He knew there would be questions about the Bruins, who got up 3-0 on the Flyers in the Stanley Cup playoffs earlier this month, only to lose in seven. And the Red Sox, who fell behind the 2004 Yankees three games to none before rallying all the way to a World Series title.
In this town, this is the stuff of legend. It’s a blessing and a curse.
“The greatest part, and probably the toughest part, of playing sports or coaching sports in Boston is the history,” Rivers said Sunday. “Everyone’s going to remind you of the good history, and everyone’s going to remind you of the bad history.”
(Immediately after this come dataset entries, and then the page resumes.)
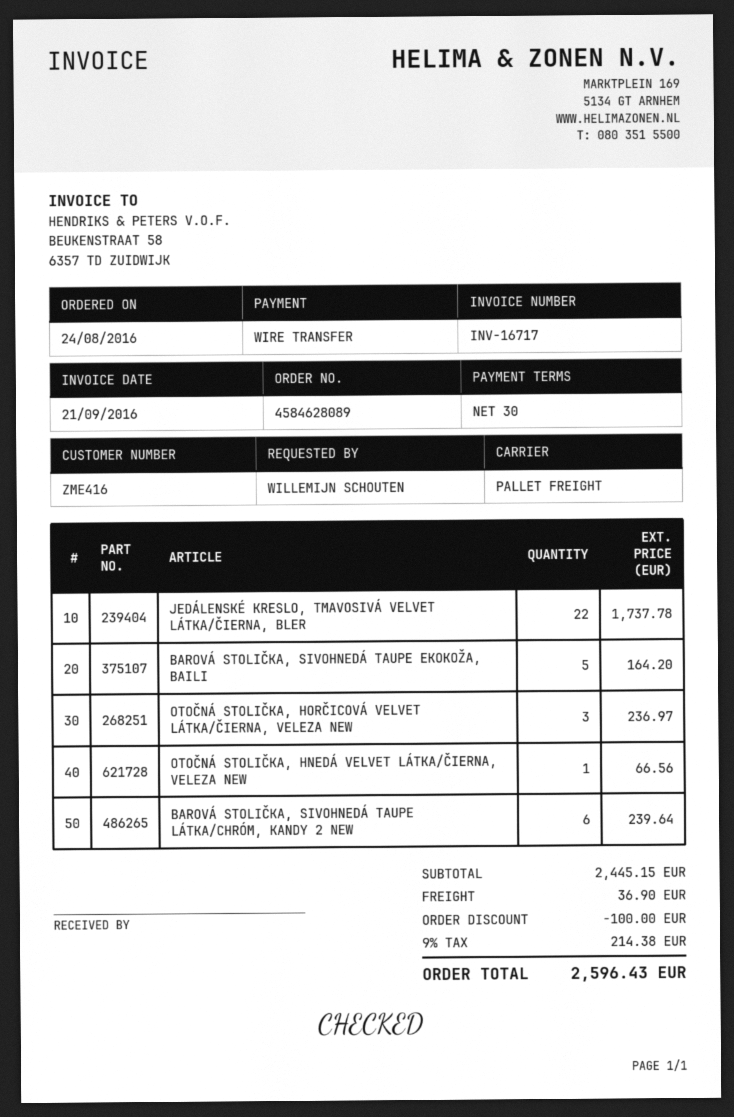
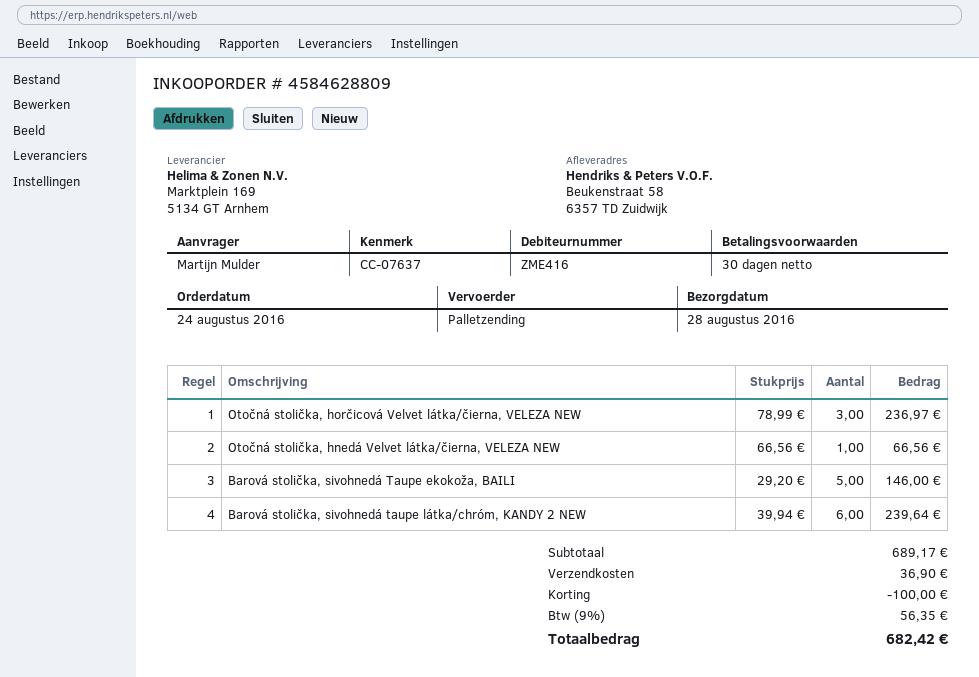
order number: 4584628089 -> 4584628809
ordered by: WILLEMIJN SCHOUTEN -> Martijn Mulder
JEDÁLENSKÉ KRESLO, TMAVOSIVÁ VELVET LÁTKA/ČIERNA, BLER: 22 for 1737.78 -> none
BAROVÁ STOLIČKA, SIVOHNEDÁ TAUPE EKOKOŽA, BAILI: 5 for 164.20 -> 5 for 146.00
subtotal: 2445.15 -> 689.17
tax: 9% = 214.38 -> 9% = 56.35
total: 2596.43 -> 682.42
The Celtics’ coach knows where his team stands now, up three games to none on an Orlando Magic team that was hot as wildfire going into this series. He’s gotten the C’s to within one win of the NBA Finals, and he understands exactly what that entails. He doesn’t need the numbers to explain that to him.
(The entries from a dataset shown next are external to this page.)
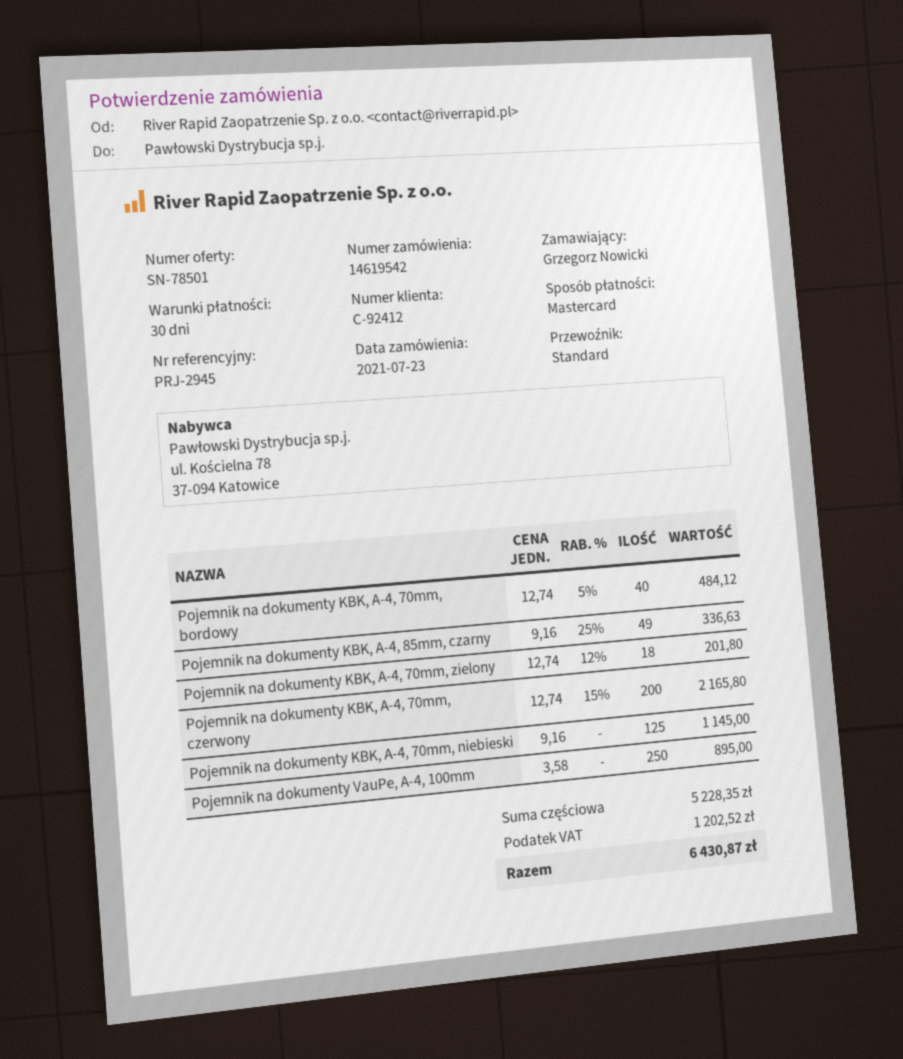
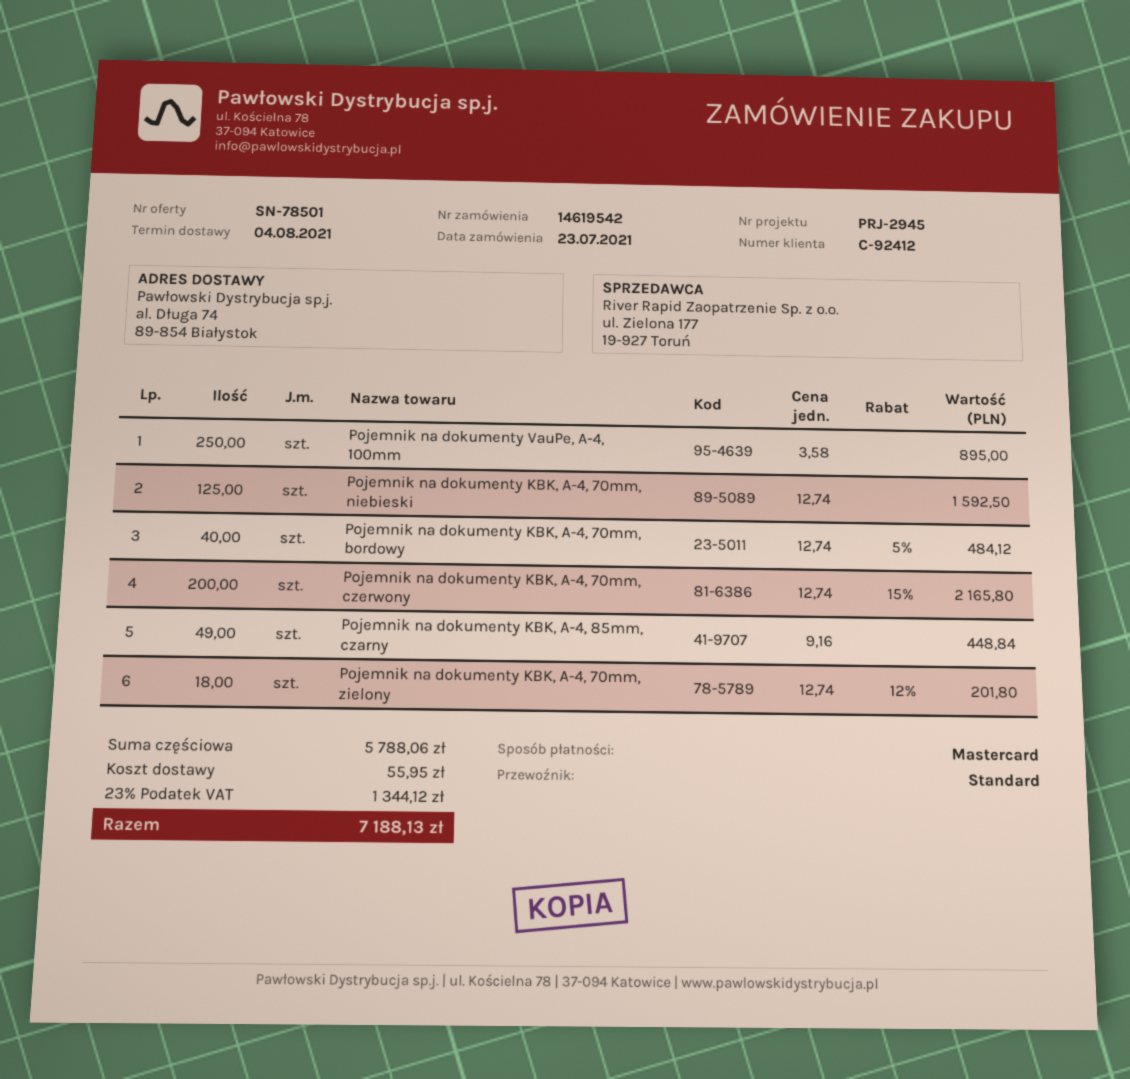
Pojemnik na dokumenty KBK, A-4, 85mm, czarny: 49 x 9.16 - 25% = 336.63 -> 49 x 9.16 = 448.84
Pojemnik na dokumenty KBK, A-4, 70mm, niebieski: 125 x 9.16 = 1145.00 -> 125 x 12.74 = 1592.50
subtotal: 5228.35 -> 5788.06
shipping: none -> 55.95
tax: 1202.52 -> 1344.12
total: 6430.87 -> 7188.13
He doesn’t need to know that the Celtics led this series 2-0, and they’re 32-0 historically when they lead a series 2-0.
He doesn’t need to know that they’re now up 3-0, and the franchise is 10-0 after leading 3-0.
He doesn’t need to know that historically, across the entire NBA, the team that leads 3-0 has won every single one of 93 playoff series all-time.
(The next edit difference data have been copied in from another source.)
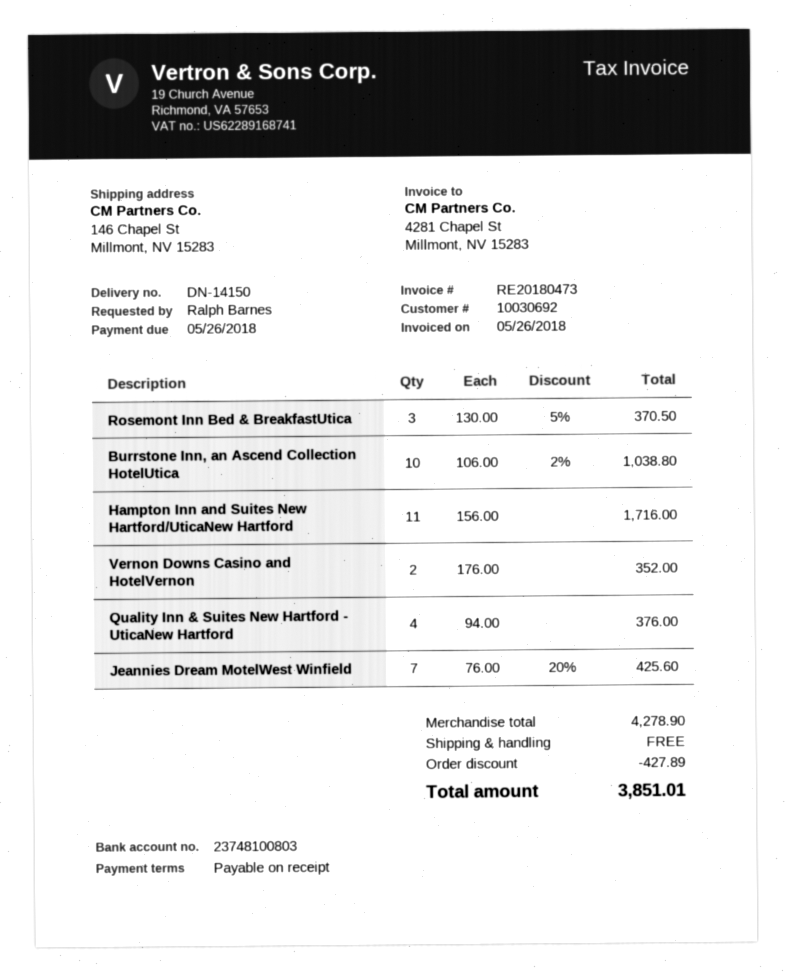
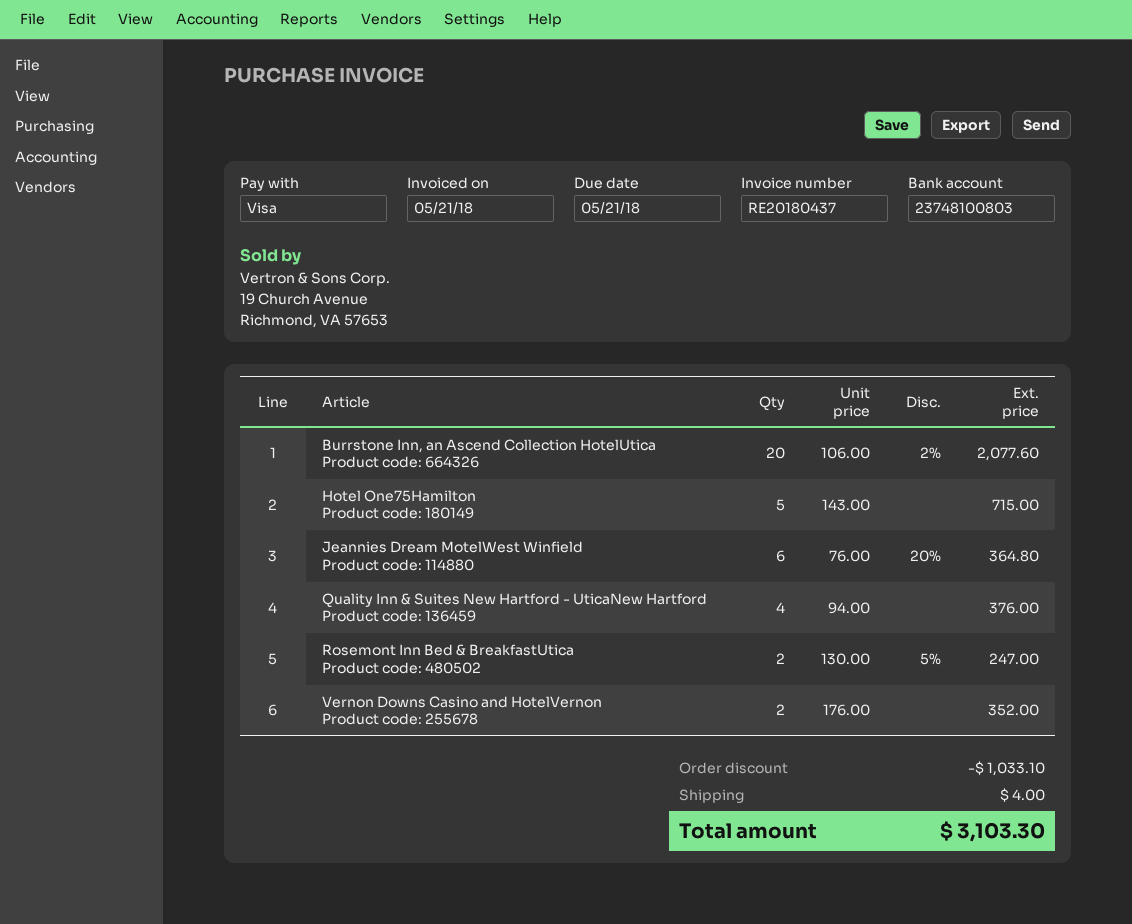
invoice number: RE20180473 -> RE20180437
invoice date: 2018-05-26 -> 2018-05-21
due date: 2018-05-26 -> 2018-05-21
Rosemont Inn Bed & BreakfastUtica: 3 x 130.00 - 5% = 370.50 -> 2 x 130.00 - 5% = 247.00
Burrstone Inn, an Ascend Collection HotelUtica: 10 x 106.00 - 2% = 1038.80 -> 20 x 106.00 - 2% = 2077.60
Hampton Inn and Suites New Hartford/UticaNew Hartford: 11 x 156.00 = 1716.00 -> none
Jeannies Dream MotelWest Winfield: 7 x 76.00 - 20% = 425.60 -> 6 x 76.00 - 20% = 364.80
Hotel One75Hamilton: none -> 5 x 143.00 = 715.00
discount: 427.89 -> 1033.10
shipping: 0.00 -> 4.00
total: 3851.01 -> 3103.30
“It doesn’t matter,” Rivers said. “The history stuff, all that numbers stuff … we should go jump Elias Sports Bureau for throwing all that stuff out. Every time now that a series goes 2-0, or 2-1, or 3-1, you hear all these stats, and I guarantee you whoever that coach is, he’s cussing at the TV. Because there’s nothing you can do about that. I mean, it is what it is with the numbers, but you’ve still got to play the games.”
The past numbers don’t matter to Doc. It doesn’t matter that the Celtics haven’t swept a three-game playoff series since 1992, or a four-gamer since their championship run in 1986. All that matters is this Celtics team, here and now.
The players are dismissing history, too.
One reporter presented a historical stat to Paul Pierce, asking him what it meant to him, and the captain responded, “It means it’s another statistic you just threw out.” Another floated a Bruins comparison by Kevin Garnett, and KG flatly dismissed it, pointing out the obvious truth that basketball “is not hockey.”
The Celtics aren’t the Bruins, nor are they the ’04 Yankees, the 1975 Penguins or 1942 Red Wings. They’re a battle-tested, experience-laden team. They earned their first title together two years ago, and they’ve made a compelling case that another is one the way.
They’re not worried about the past, they’re not worried about other teams, and they’re certainly not worried about other sports besides basketball. This team is one win away from the NBA Finals, and its one and only focus is getting that win. All else is commentary, and no one in the Celtics’ locker room much cares.